- **What to work on**: Lines outside the range are not wanted. Give again exactly the lines between the line holding "white-space:nowrap; overflow:hidden;" and the line holding "color:#6e6e6e; padding-left:12px; white-space:nowrap;", inclusive, from the listing below.

╭─ Data for analysis

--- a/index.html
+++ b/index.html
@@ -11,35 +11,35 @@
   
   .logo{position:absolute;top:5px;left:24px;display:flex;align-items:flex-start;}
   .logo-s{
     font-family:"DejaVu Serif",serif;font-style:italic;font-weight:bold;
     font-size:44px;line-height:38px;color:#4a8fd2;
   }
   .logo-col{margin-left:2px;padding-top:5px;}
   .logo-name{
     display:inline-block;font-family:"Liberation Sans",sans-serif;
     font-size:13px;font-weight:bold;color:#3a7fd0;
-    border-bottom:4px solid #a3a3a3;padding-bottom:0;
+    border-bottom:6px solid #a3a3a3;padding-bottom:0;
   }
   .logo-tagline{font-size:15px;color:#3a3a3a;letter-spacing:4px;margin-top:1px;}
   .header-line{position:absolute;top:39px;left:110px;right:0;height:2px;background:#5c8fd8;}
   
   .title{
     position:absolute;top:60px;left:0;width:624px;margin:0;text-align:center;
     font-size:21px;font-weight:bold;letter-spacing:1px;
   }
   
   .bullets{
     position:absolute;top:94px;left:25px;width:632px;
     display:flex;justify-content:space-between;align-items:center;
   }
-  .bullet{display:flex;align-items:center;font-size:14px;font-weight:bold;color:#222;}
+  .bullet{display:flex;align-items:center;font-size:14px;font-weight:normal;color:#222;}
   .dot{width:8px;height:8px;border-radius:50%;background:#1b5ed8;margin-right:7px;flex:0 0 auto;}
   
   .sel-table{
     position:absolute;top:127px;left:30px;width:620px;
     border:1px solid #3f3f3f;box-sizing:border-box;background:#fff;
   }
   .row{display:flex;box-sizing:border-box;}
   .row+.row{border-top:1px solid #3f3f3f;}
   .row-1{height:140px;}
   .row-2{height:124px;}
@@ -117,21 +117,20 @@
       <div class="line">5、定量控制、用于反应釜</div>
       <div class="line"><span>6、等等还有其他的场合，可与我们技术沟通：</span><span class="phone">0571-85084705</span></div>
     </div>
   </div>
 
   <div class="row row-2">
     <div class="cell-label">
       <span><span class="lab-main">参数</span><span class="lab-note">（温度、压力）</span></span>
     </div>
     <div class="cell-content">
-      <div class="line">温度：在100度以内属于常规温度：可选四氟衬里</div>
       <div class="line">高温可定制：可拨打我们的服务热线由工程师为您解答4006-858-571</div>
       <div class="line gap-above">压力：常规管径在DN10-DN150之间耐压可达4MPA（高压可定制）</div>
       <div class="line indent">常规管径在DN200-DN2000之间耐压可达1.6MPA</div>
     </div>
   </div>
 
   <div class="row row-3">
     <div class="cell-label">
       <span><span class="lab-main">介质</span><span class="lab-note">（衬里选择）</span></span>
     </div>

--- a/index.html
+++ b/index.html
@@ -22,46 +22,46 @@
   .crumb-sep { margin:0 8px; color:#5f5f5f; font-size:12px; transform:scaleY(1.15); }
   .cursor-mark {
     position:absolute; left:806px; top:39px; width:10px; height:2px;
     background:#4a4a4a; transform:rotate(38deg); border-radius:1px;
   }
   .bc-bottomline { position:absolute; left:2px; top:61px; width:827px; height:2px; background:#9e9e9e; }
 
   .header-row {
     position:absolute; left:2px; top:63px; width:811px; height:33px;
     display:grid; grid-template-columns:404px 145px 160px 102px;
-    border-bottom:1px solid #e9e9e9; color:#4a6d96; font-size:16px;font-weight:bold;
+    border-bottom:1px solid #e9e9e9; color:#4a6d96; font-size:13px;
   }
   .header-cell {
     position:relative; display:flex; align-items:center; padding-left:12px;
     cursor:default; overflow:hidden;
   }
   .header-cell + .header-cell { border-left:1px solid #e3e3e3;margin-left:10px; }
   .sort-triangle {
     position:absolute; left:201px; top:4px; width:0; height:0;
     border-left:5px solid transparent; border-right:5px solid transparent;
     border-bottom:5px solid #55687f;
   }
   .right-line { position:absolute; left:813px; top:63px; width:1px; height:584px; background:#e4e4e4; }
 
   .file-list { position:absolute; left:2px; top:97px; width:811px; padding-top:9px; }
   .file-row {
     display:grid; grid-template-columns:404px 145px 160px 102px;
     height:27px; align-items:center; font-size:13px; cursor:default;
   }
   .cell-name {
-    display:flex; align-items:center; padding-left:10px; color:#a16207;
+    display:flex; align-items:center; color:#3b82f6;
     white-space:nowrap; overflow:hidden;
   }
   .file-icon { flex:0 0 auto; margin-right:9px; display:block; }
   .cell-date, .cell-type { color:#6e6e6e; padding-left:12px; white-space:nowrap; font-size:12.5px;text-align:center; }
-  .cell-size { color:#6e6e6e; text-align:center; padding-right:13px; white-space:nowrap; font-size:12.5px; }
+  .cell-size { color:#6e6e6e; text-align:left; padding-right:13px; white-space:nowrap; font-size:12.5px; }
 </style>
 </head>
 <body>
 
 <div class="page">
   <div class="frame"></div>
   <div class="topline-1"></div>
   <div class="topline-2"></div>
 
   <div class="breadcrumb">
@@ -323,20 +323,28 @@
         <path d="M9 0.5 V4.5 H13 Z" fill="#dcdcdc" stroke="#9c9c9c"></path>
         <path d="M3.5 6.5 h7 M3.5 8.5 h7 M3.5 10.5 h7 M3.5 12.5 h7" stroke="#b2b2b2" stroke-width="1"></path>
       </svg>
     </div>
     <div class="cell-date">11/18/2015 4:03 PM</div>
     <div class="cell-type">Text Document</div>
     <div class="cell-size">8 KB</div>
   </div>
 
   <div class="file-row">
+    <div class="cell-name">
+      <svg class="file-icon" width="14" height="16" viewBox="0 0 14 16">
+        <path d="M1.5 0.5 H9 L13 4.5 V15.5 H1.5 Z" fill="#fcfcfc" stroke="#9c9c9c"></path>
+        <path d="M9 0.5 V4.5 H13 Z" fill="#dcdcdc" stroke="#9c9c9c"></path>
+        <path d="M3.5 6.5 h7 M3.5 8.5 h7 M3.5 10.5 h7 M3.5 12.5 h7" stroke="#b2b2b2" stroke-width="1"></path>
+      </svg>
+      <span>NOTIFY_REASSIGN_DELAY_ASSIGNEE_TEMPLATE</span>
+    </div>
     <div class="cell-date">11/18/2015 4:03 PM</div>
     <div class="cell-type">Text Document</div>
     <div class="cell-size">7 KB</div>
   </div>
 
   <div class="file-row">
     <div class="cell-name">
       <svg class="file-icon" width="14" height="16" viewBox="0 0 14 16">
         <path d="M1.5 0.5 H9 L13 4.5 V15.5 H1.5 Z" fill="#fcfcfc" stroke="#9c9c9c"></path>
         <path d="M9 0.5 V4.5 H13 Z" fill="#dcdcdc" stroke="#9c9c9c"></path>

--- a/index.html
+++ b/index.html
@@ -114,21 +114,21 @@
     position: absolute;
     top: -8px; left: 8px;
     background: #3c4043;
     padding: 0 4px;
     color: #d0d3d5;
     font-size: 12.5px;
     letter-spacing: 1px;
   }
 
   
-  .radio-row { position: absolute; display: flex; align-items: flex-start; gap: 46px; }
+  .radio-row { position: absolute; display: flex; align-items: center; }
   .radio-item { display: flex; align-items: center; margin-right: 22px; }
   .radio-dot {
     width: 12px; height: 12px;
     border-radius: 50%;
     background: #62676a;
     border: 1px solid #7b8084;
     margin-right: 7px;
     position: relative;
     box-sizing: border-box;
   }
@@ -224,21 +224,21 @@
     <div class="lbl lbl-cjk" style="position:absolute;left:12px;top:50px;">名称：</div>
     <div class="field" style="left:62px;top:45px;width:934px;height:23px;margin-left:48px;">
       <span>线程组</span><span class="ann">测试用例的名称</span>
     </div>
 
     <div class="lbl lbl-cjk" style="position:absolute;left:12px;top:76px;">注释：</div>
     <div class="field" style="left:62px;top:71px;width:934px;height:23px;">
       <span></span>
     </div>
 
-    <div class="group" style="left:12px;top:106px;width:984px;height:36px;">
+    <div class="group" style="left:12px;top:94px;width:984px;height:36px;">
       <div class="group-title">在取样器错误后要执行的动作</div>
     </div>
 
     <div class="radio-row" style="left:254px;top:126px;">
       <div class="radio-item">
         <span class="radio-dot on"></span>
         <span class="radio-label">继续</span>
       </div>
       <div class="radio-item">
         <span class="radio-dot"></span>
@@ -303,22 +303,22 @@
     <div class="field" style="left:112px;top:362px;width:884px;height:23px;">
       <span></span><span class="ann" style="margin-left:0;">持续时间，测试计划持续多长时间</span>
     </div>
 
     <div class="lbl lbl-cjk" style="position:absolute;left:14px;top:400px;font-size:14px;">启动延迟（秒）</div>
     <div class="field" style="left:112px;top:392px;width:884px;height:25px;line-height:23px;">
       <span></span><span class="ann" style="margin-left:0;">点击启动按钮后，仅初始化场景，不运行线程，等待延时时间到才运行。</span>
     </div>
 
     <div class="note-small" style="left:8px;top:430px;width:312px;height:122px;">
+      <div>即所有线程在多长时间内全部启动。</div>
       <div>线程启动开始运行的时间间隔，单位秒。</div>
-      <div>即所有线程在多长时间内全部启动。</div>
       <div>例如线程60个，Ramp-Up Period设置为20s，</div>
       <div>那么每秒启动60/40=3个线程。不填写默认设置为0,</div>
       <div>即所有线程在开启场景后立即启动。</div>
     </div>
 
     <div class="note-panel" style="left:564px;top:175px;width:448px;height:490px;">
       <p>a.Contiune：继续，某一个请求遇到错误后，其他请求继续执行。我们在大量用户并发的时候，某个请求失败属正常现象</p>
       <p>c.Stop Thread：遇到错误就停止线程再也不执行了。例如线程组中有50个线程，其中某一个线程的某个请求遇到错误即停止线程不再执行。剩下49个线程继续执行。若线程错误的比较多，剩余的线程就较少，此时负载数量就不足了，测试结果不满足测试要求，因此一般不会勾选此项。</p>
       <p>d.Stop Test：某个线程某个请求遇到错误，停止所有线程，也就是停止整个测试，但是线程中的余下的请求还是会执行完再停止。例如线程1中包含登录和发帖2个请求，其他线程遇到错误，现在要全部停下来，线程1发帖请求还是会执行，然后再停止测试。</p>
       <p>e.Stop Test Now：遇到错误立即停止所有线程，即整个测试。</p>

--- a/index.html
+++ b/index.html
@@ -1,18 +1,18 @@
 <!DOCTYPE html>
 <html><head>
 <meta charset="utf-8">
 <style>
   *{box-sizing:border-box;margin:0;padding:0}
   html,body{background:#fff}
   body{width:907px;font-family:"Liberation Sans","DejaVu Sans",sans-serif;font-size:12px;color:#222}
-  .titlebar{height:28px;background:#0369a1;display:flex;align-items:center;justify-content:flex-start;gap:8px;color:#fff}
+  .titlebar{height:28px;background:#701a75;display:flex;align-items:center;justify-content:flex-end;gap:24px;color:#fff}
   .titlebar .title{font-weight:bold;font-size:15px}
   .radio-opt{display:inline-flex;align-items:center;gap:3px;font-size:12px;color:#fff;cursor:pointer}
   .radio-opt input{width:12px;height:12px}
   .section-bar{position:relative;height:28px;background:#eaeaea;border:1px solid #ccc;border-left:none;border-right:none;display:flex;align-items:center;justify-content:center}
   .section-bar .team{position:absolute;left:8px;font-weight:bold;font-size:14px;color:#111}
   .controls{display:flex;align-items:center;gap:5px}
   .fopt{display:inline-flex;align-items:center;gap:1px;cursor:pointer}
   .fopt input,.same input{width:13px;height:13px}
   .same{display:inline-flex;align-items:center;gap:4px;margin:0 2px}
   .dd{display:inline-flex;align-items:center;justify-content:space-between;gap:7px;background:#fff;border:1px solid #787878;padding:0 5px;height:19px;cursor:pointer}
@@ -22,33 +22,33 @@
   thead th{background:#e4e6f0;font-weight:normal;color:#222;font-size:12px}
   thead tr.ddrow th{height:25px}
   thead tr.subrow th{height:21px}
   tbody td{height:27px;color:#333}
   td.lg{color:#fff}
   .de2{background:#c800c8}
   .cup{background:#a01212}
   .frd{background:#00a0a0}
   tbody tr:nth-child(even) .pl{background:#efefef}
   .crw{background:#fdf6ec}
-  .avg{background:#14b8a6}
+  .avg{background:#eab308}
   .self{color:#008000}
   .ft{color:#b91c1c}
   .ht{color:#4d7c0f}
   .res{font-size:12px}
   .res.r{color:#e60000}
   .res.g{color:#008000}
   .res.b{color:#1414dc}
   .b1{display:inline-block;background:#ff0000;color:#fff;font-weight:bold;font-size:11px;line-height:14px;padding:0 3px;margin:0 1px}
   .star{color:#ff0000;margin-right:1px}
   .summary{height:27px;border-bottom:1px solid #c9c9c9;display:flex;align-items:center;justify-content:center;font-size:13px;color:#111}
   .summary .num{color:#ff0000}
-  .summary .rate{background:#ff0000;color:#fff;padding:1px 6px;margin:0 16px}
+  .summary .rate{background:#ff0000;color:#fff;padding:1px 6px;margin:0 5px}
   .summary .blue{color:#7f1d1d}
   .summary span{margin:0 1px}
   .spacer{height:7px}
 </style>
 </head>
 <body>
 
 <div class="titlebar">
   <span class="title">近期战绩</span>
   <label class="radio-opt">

╰─

- **Response**:
     white-space:nowrap; overflow:hidden;
   }
   .file-icon { flex:0 0 auto; margin-right:9px; display:block; }
   .cell-date, .cell-type { color:#6e6e6e; padding-left:12px; white-space:nowrap; font-size:12.5px;text-align:center; }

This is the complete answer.